This repository is entirely written in python. We make use of jupyter notebooks, calling custom functions libraries storing the main objects and functions used in the project.
You can clone the git locally and install a conda environment we provide, to be used for the project once it's linked to your jupyter environment. Here is the command to install all needed packages
conda env create -f environment.yaml
You first need to fun FBA on the experiment dataset to get based line, then run ABC/Active learning to find input fluxes
You have 2 options
- Jupyter notebook: FBA.ipynb and active_learning.ipynb (you can change input parameters within jupyter)
- Python files: fba.py and active learning.py (for quick run, using argparse to input dataset name in terminal, example below)
python fba.py --name iML1515_EXP
python active_learning.py --name iML1515_EXP --run 3
From experimental medium concentrations, finding input fluxes for GEM model so that FBA output as close as possible to experiments measure (in regression:growth rate or in classification: growth/not)
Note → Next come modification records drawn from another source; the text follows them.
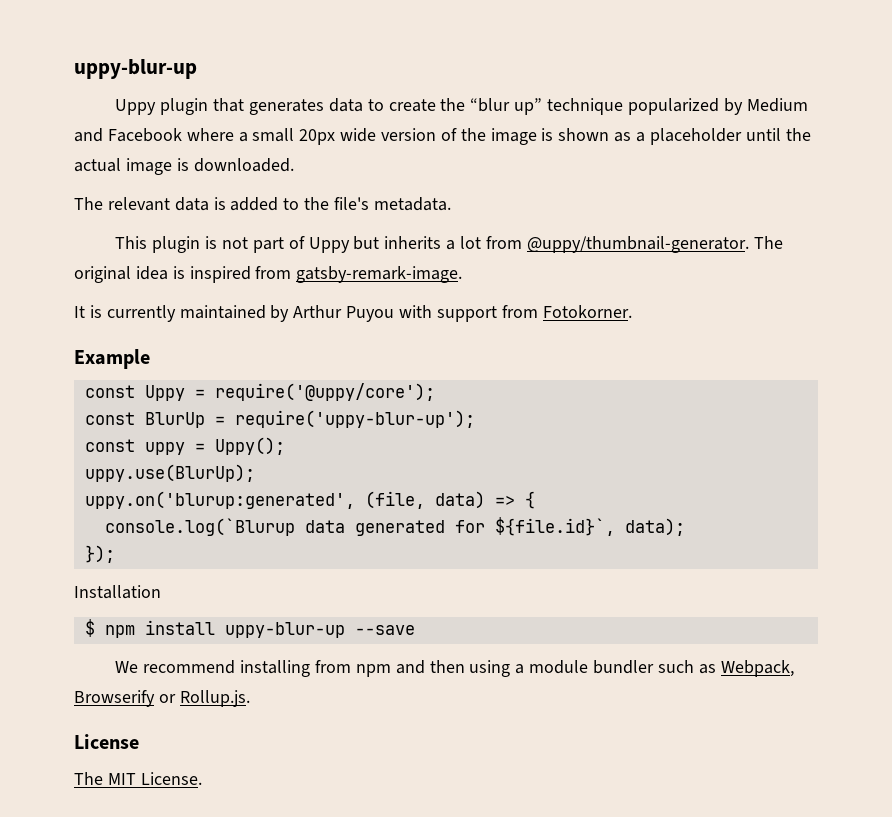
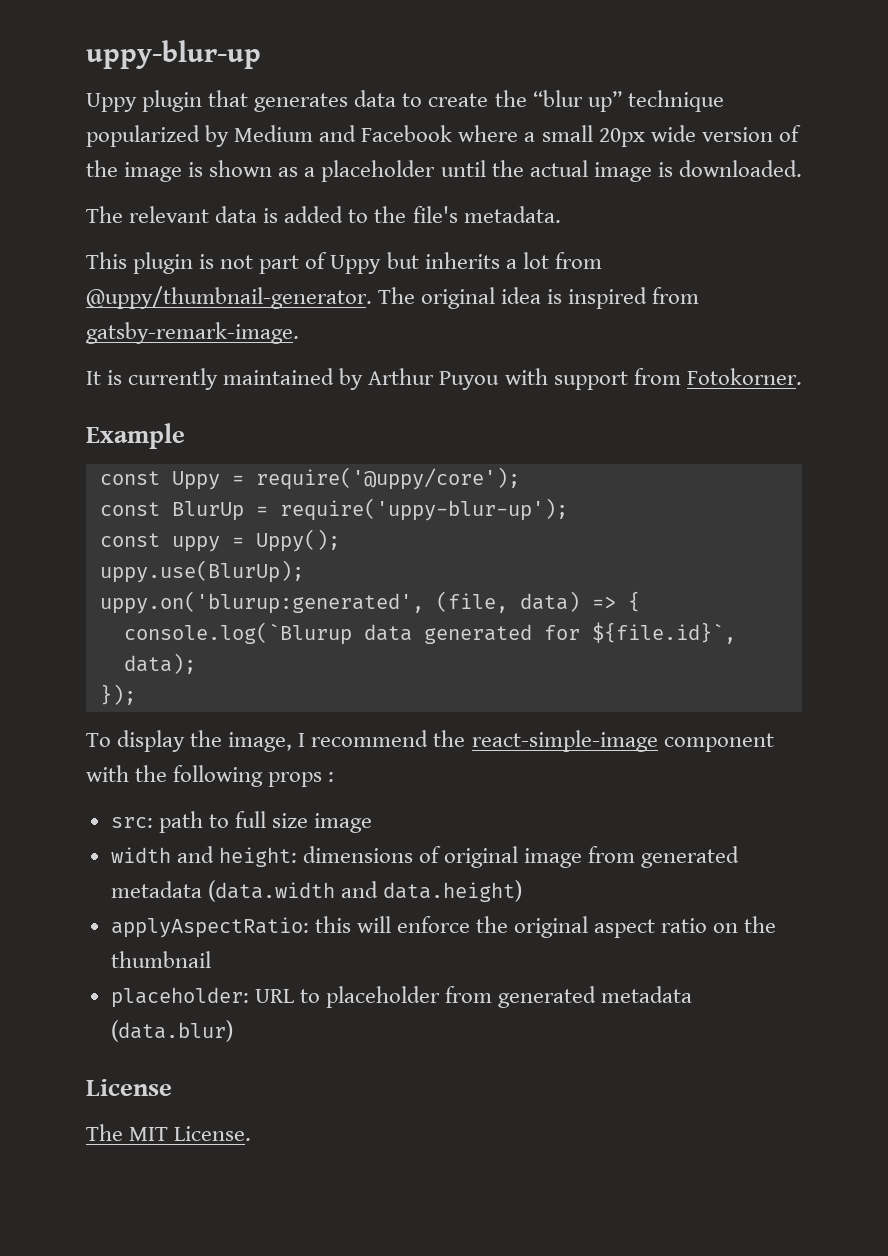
[74,585,161,599] [84,619,415,638] [115,660,794,677] [74,690,250,707] Installation // $ npm install uppy-blur-up --save // We recommend installing from npm and then using a module bundler such as Webpack, Browserify or Rollup.js. -> [86,730,774,752] [86,765,335,787] [110,811,373,833] [110,846,740,868] [110,880,522,902] [110,916,777,938] [110,951,211,968] [110,986,693,1008] [110,1020,233,1042] To display the image, I recommend the react-simple-image component with the following props : // src: path to full size image // width and height: dimensions of original image from generated metadata (data.width and data.height) // applyAspectRatio: this will enforce the original aspect ratio on the thumbnail // placeholder: URL to placeholder from generated metadata (data.blur)

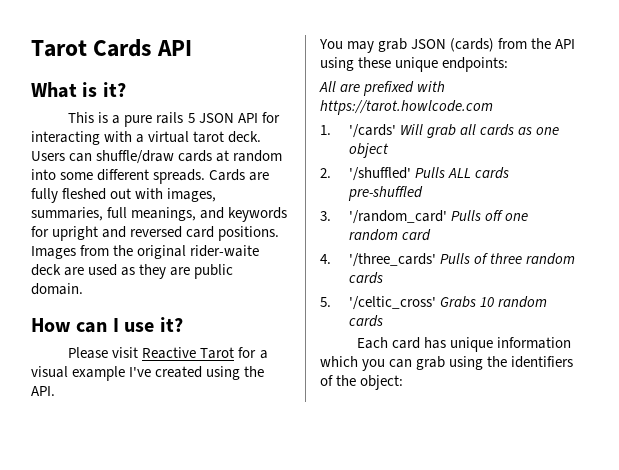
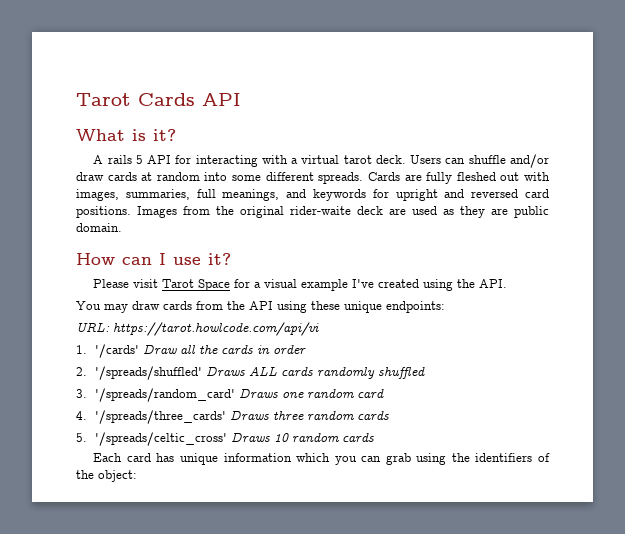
[68,112,153,127] This is a pure -> [93,155,104,164] A
[198,113,234,123] JSON -> (143, 159) none
[96,150,175,164] shuffle/draw -> [468,154,549,168] [76,172,104,181] shuffle and/or draw
[142,347,235,359] Reactive Tarot -> [162,279,231,291] Tarot Space
[378,38,495,52] grab JSON (cards) -> [132,301,192,310] draw cards
[319,81,446,96] [320,100,493,115] [320,124,560,138] [349,143,390,158] [320,167,510,181] [348,186,424,201] [320,210,504,224] All are prefixed with https://tarot.howlcode.com // 1. '/cards' Will grab all cards as one object // 2. '/shuffled' Pulls ALL cards pre-shuffled // 3. '/random_card' Pulls off -> [76,322,319,336] [76,344,307,358] [76,366,426,380] [76,388,279,402] URL: https://tarot.howlcode.com/api/vi // 1. '/cards' Draw all the cards in order // 2. '/spreads/shuffled' Draws ALL cards randomly shuffled // 3. '/spreads/random_card' Draws
[349,253,489,267] '/three_cards' Pulls of -> [95,410,270,424] '/spreads/three_cards' Draws
[349,296,477,310] '/celtic_cross' Grabs -> [95,432,271,446] '/spreads/celtic_cross' Draws

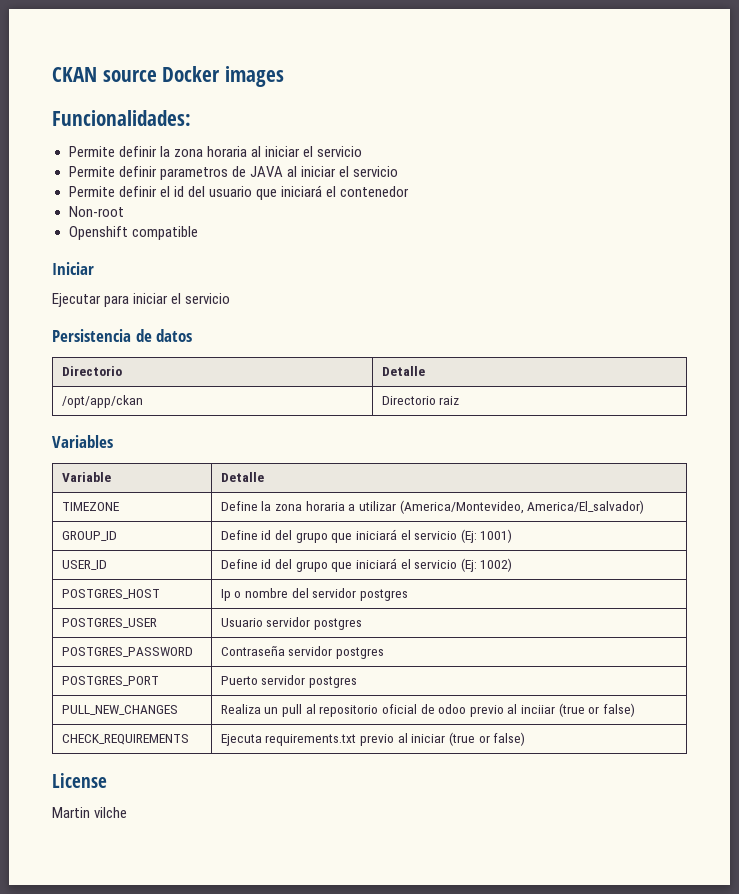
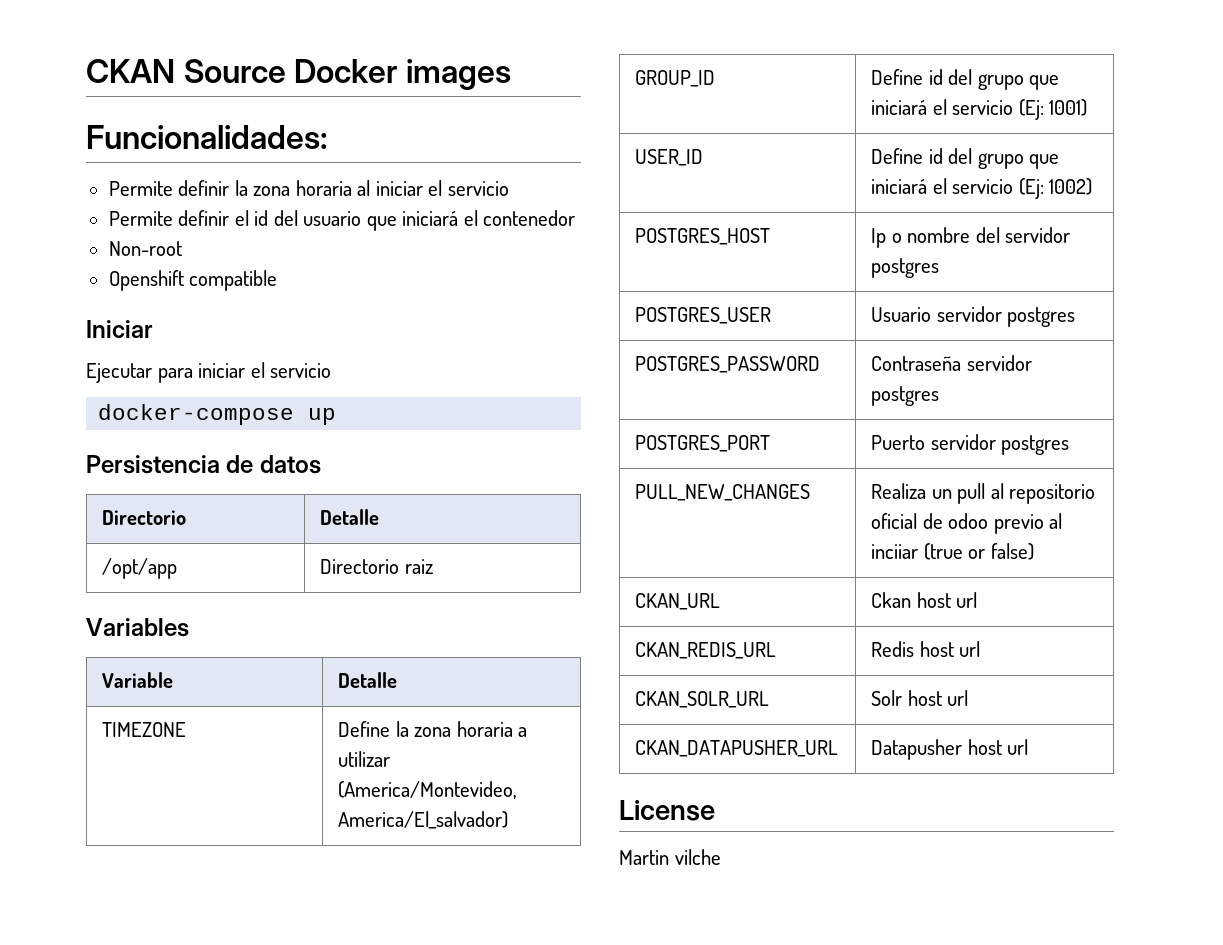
[102,70,157,82] source -> [183,59,286,83] Source
[68,166,398,180] // Permite definir parametros de JAVA al iniciar el servicio -> (509, 188) none
(231, 298) none -> [98,404,337,425] // docker-compose up
[61,395,143,408] /opt/app/ckan -> [102,558,178,579] /opt/app
[61,734,189,745] [220,732,526,746] CHECK_REQUIREMENTS | Ejecuta requirements.txt previo al iniciar (true or false) -> [635,593,721,610] [871,592,978,608] [635,642,777,659] [871,641,981,657] [635,691,770,708] [871,690,969,706] [635,740,839,757] [871,739,1029,760] CKAN_URL | Ckan host url // CKAN_REDIS_URL | Redis host url // CKAN_SOLR_URL | Solr host url // CKAN_DATAPUSHER_URL | Datapusher host url

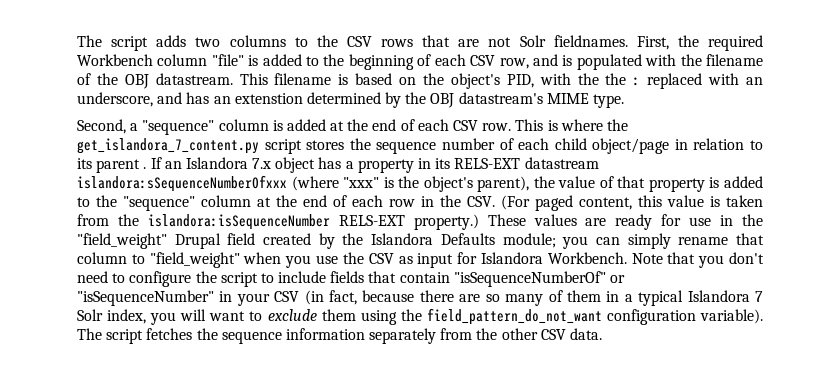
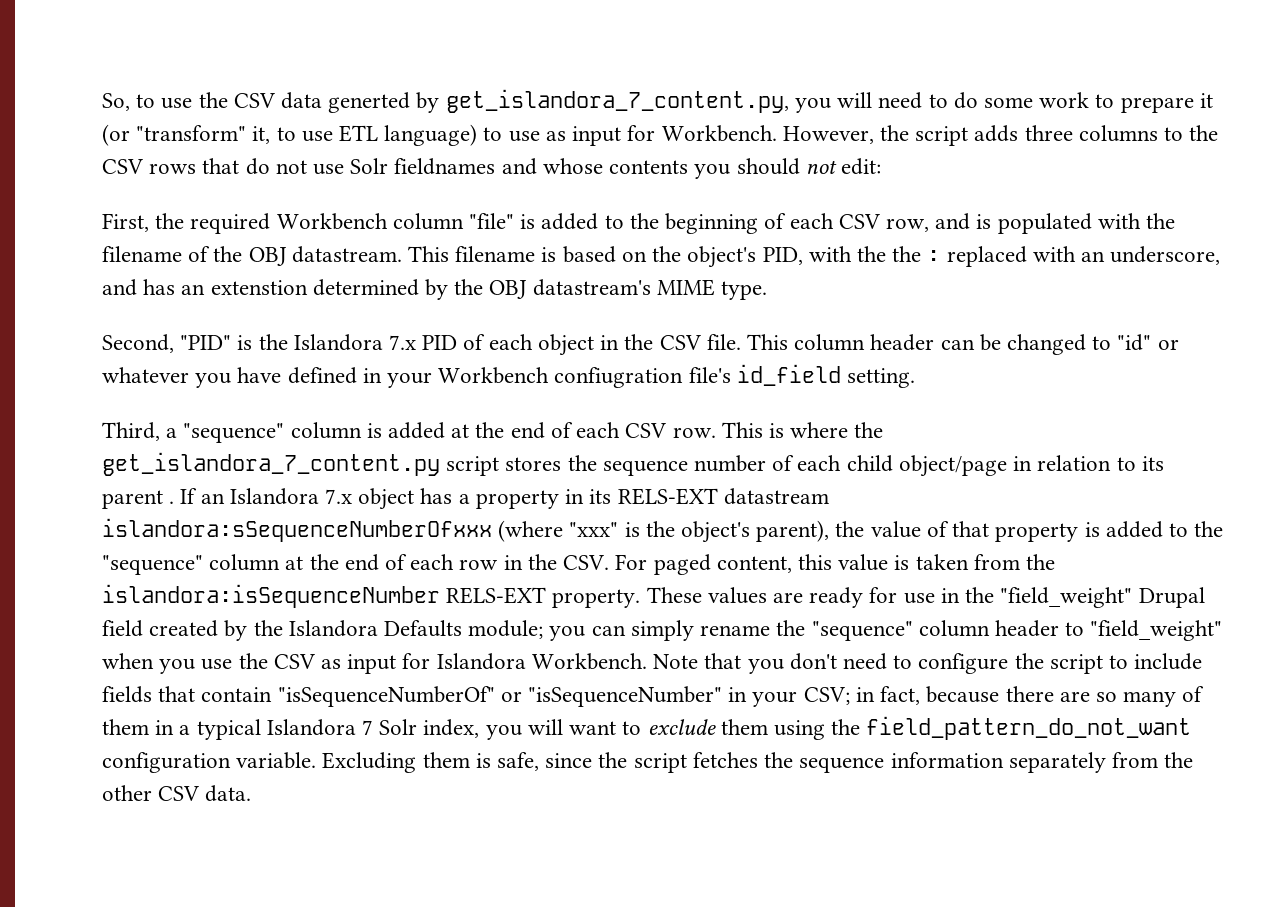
[77,35,102,47] The -> [102,89,1213,113] [102,124,909,146] So, to use the CSV data generted by get_islandora_7_content.py, you will need to do some work to prepare it (or "transform" it, to use ETL language) to use as input for Workbench. However, the
[195,37,221,47] two -> [1024,125,1073,141] three
[458,35,628,47] are not Solr fieldnames. -> [245,158,881,179] do not use Solr fieldnames and whose contents you should not edit: //
(126, 126) none -> [180,334,1179,356] [102,364,916,388] [102,422,160,441] "PID" is the Islandora 7.x PID of each object in the CSV file. This column header can be changed to "id" or whatever you have defined in your Workbench confiugration file's id_field setting. // Third,
[501,195,530,210] (For -> [615,554,648,570] For
[413,214,479,230] property.) -> [552,589,641,608] property.
[736,233,765,245] [77,252,127,264] that column -> [776,620,1059,641] the "sequence" column header
[274,290,324,305] CSV (in -> [803,687,875,705] CSV; in
[700,309,763,324] [77,328,102,340] variable). The -> [236,752,628,773] variable. Excluding them is safe, since the

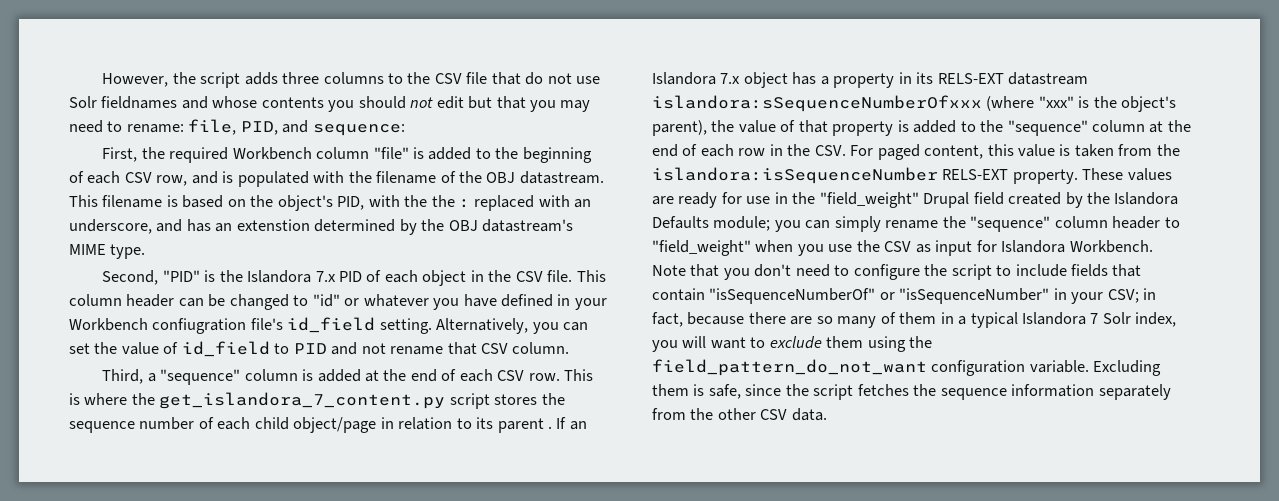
[102,89,1213,113] [102,124,777,146] So, to use the CSV data generted by get_islandora_7_content.py, you will need to do some work to prepare it (or "transform" it, to use ETL language) to use as input for Workbench. -> (102, 80) none
[149,163,197,174] rows -> [466,72,488,84] file
[840,158,881,175] edit: -> [436,96,591,112] [69,119,405,136] edit but that you may need to rename: file, PID, and sequence:
(916, 378) none -> [436,318,589,334] [69,341,570,357] Alternatively, you can set the value of id_field to PID and not rename that CSV column.

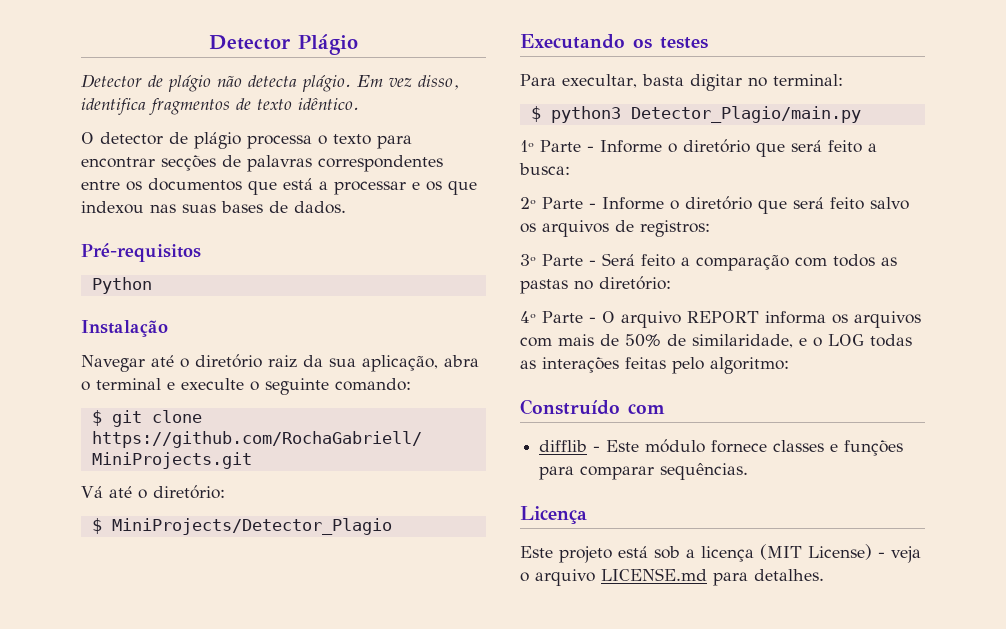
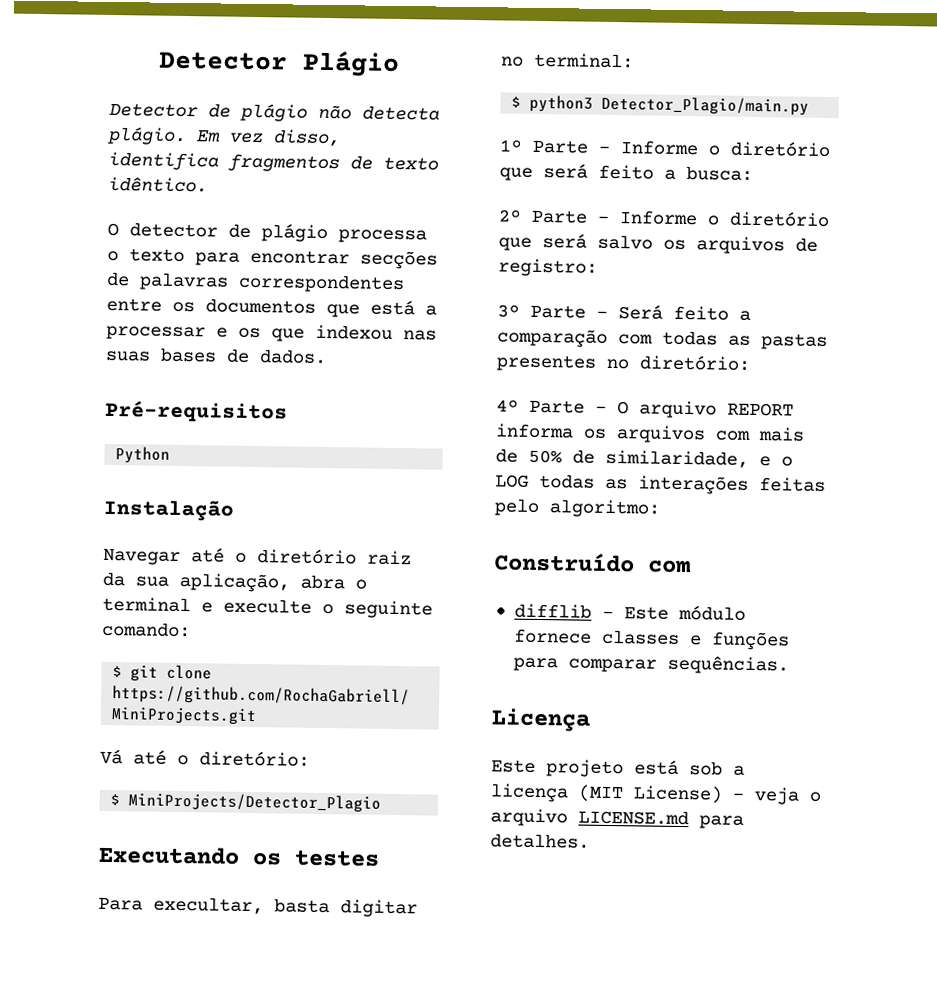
[830,197,864,210] feito -> (587, 241) none
[640,220,710,237] registros: -> [498,258,598,277] registro:
[833,254,875,267] todos -> [662,330,718,346] todas
(568, 286) none -> [496,354,596,372] presentes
We assume we have a dataset of different media composition for which we have measured growth rate (y-true). The process starts by building an initial training set randomly drawing initial import rates (V-in) for each media composition and running the mechanistic model (FBA) to acquire FBA calculated growth rate (y-fba). Next ensemble of 5 machine learning models (feedforward neural networks) are trained with different architectures (hidden layers) and initialization parameters. The ML models ensemble is then used to predict from new V-in values (generated from prior) not yet in the training set. We then select rates V-in for which the UCB value shows the highest informativeness, run FBA for these V-in values and select V-in values minimizing UCB or the difference between y-fba and y-true. If not satisfied with current fitness, the selected V-in values are added to the training set and the whole process is repeated.